#### WORK TASK:
Please print each entry below exactly as it stands, but without any pictures.

#### ENTRIES PROVIDED:
##########
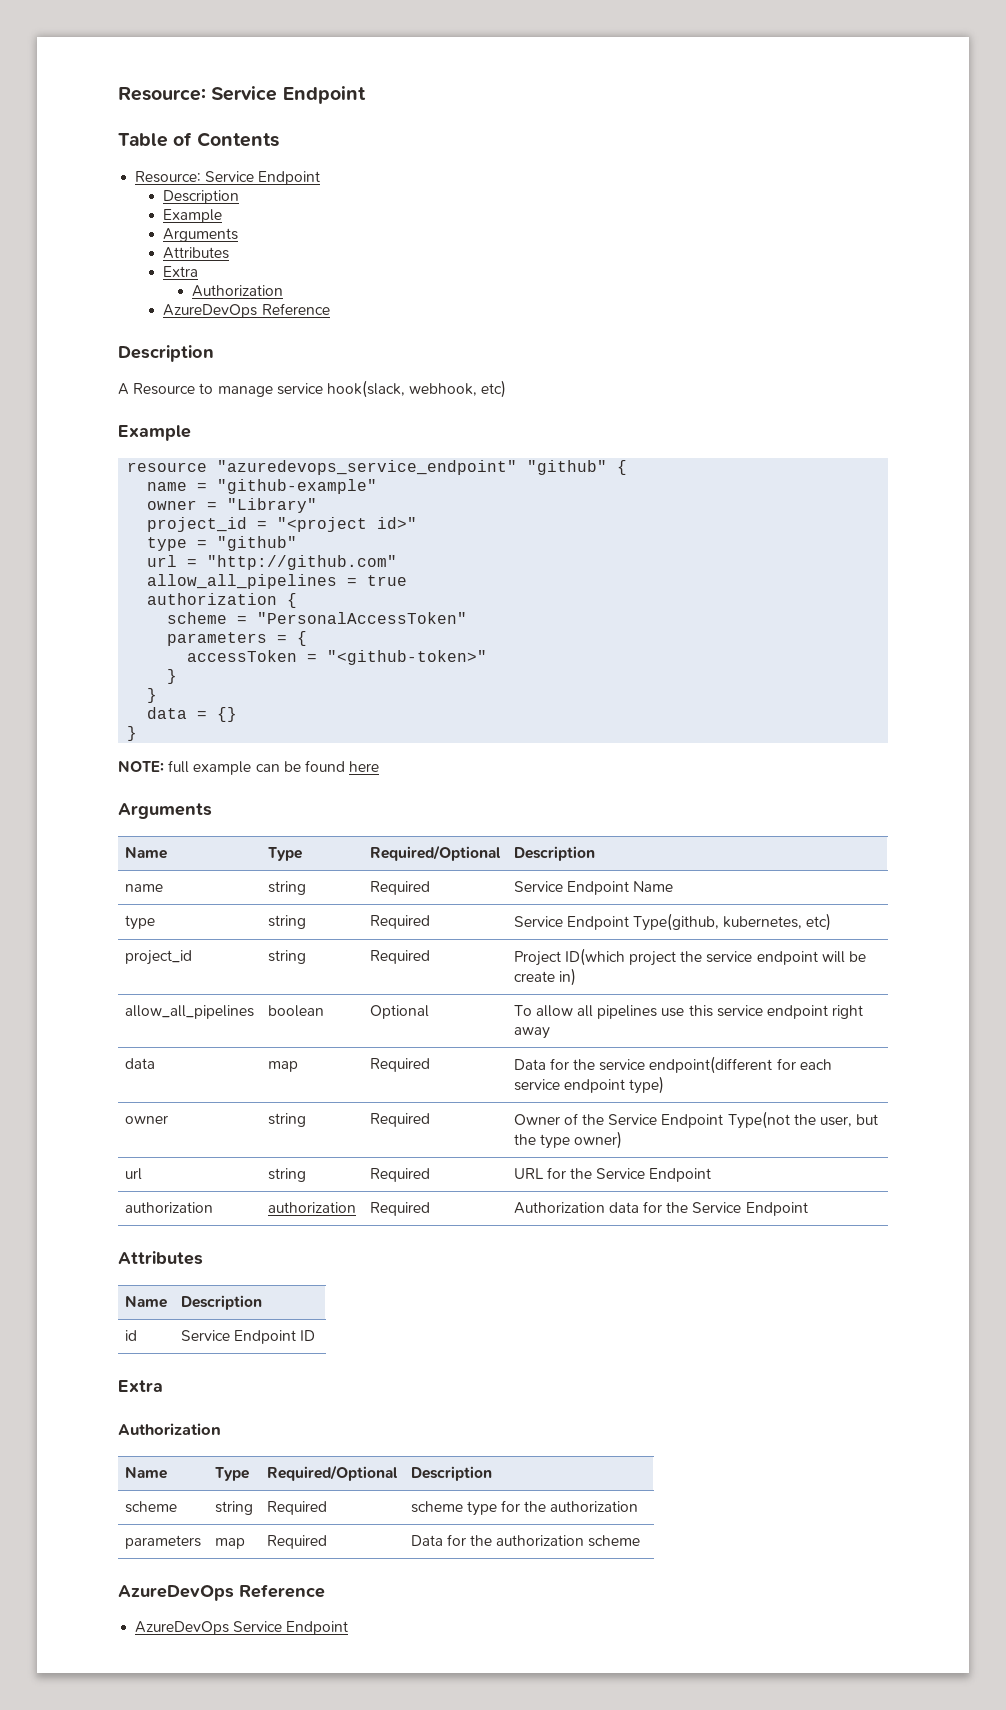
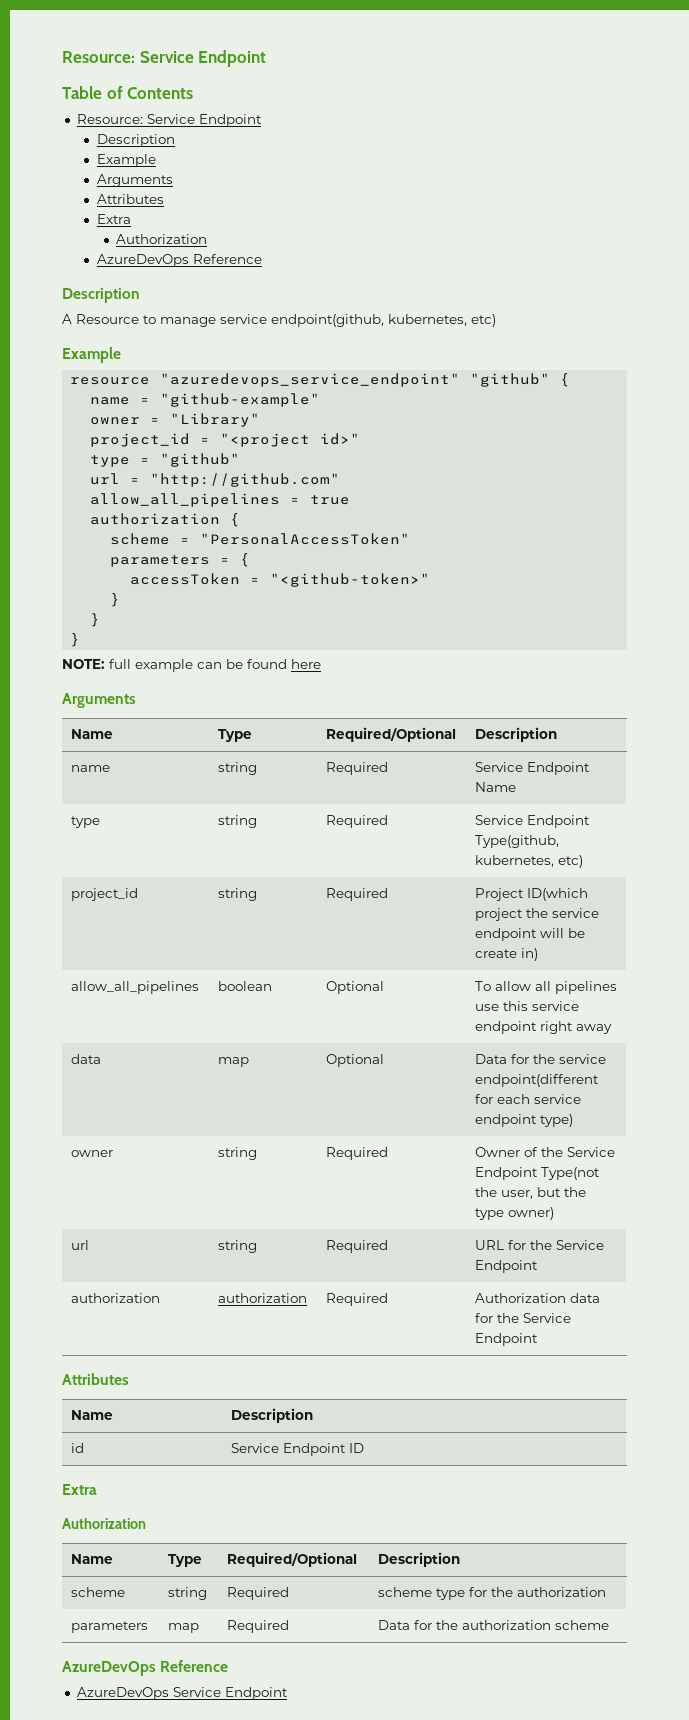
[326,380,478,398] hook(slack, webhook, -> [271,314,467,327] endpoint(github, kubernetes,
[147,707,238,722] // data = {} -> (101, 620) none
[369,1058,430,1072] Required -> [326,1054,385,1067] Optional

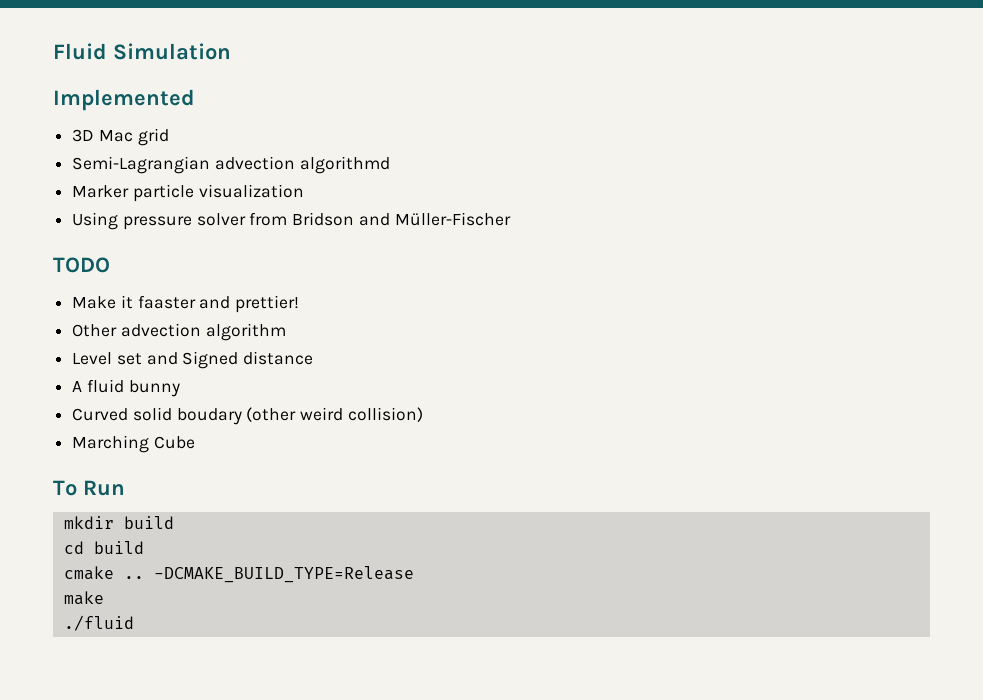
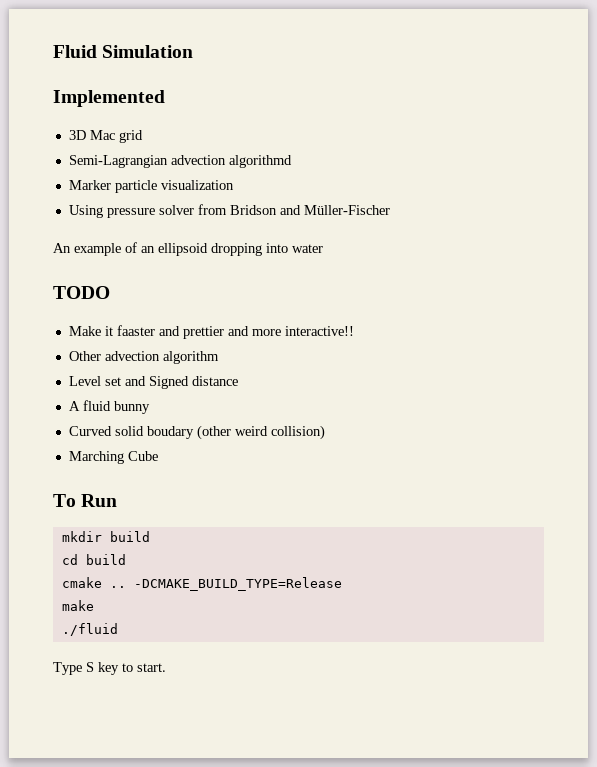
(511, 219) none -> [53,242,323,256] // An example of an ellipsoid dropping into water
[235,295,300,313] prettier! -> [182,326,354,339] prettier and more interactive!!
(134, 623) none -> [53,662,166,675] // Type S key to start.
##########
#### ANSWER:
[326,380,478,398] hook(slack, webhook, -> [271,314,467,327] endpoint(github, kubernetes,
[147,707,238,722] // data = {} -> (101, 620) none
[369,1058,430,1072] Required -> [326,1054,385,1067] Optional

(511, 219) none -> [53,242,323,256] // An example of an ellipsoid dropping into water
[235,295,300,313] prettier! -> [182,326,354,339] prettier and more interactive!!
(134, 623) none -> [53,662,166,675] // Type S key to start.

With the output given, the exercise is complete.